Assassinat d'Yvan Colonna: «procédures disciplinaires» contre deux agents de la prison d'Arles

  • Le meurtrier présumé d'Yvan Colonna, un Camerounais de 36 ans, Franck Elong Abé, n'avait jamais été orienté vers un quartier d'évaluation de la radicalisation (QER) depuis son arrivée dans l'établissement en 2019
  • Il avait été arrêté en Afghanistan par l'armée américaine en 2012 avant d'être remis à la France en 2014

PARIS: L'ex-directrice de la prison d'Arles (Bouches-du-Rhône) et un surveillant vont faire l'objet de "procédures disciplinaires", a annoncé jeudi la Première ministre Elisabeth Borne, après la remise d'un rapport sur l'assassinat en mars d'Yvan Colonna qui conclut à des "manquements" de leur part.

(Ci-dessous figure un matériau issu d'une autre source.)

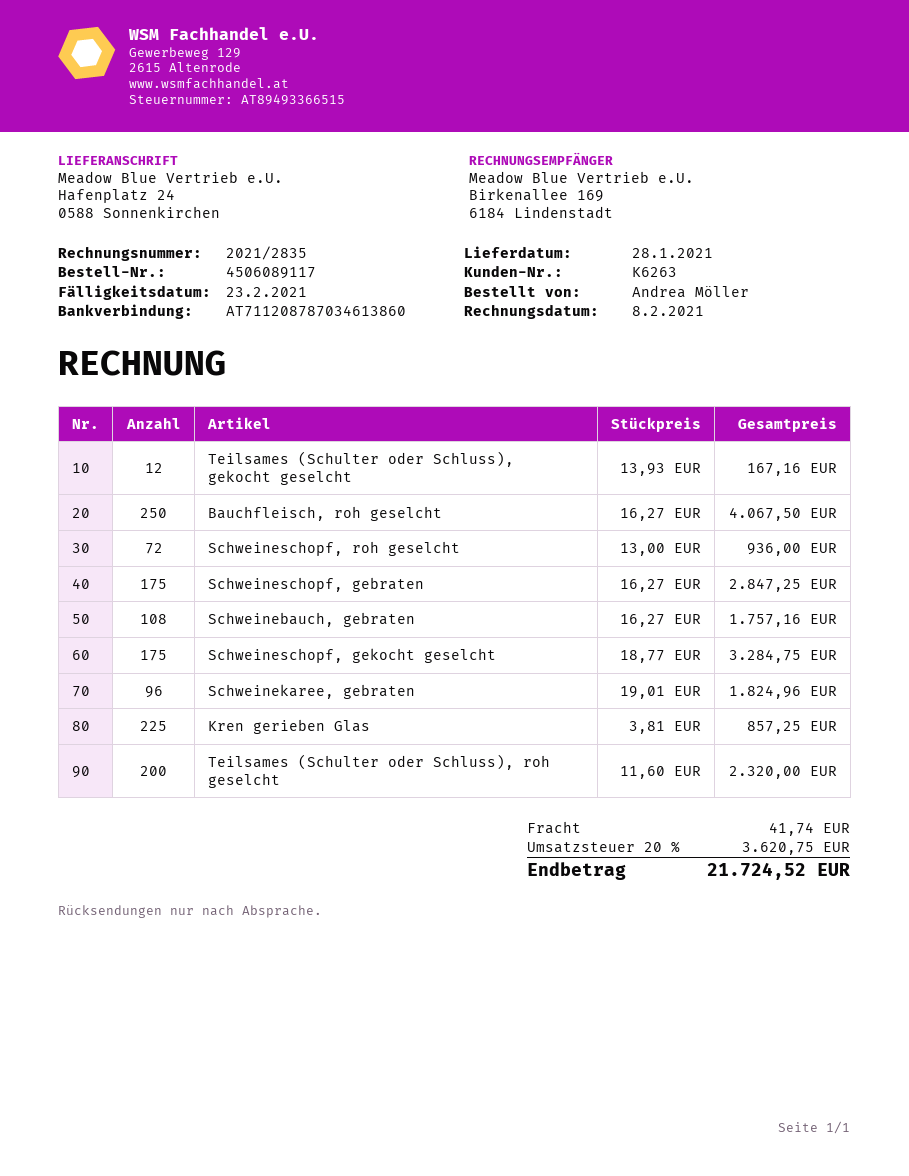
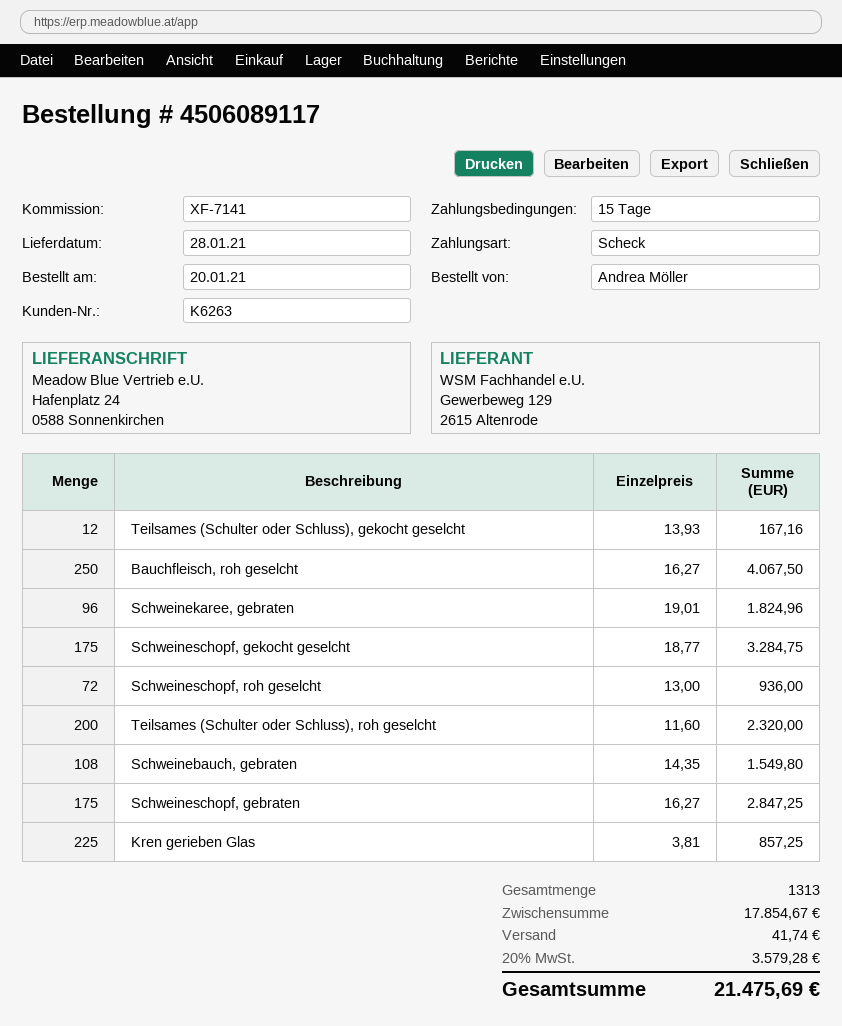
Schweinebauch, gebraten: 108 x 16.27 = 1757.16 -> 108 x 14.35 = 1549.80
tax: 20% = 3620.75 -> 20% = 3579.28
total: 21724.52 -> 21475.69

Le surveillant chargé de l'aile où se trouvait l'indépendantiste corse, qui purgeait une peine de réclusion à perpétuité pour l'assassinat du préfet Claude Erignac, a fait preuve d'un "net défaut de vigilance" en restant "sans aucun motif éloigné" du lieu des faits, qui ont duré neuf minutes, conclut le rapport de l'Inspection générale de la justice (IGJ), publié sur le site de Matignon en version anonymisée.

Quant à "l'ancienne cheffe d'établissement" Corinne Puglierini, en poste jusqu'à dix jours avant l'agression, la mission d'inspection pointe "l'insuffisance" de son management et l'absence de "gestion appropriée" des commissions d'évaluation de la dangerosité des détenus.

Le meurtrier présumé d'Yvan Colonna, un Camerounais de 36 ans, Franck Elong Abé, n'avait jamais été orienté vers un quartier d'évaluation de la radicalisation (QER) depuis son arrivée dans l'établissement en 2019, alors qu'il purgeait plusieurs peines dont une de neuf ans de prison pour "association de malfaiteurs terroriste".

Il avait été arrêté en Afghanistan par l'armée américaine en 2012 avant d'être remis à la France en 2014.

Lors de son audition par la commission des lois de l'Assemblée nationale, le 30 mars, Corinne Puglierini avait assuré que le "comportement" du détenu à son arrivée à Arles "ne permettait pas une évaluation au QER" car il n'était pas "en capacité de participer à cette évaluation".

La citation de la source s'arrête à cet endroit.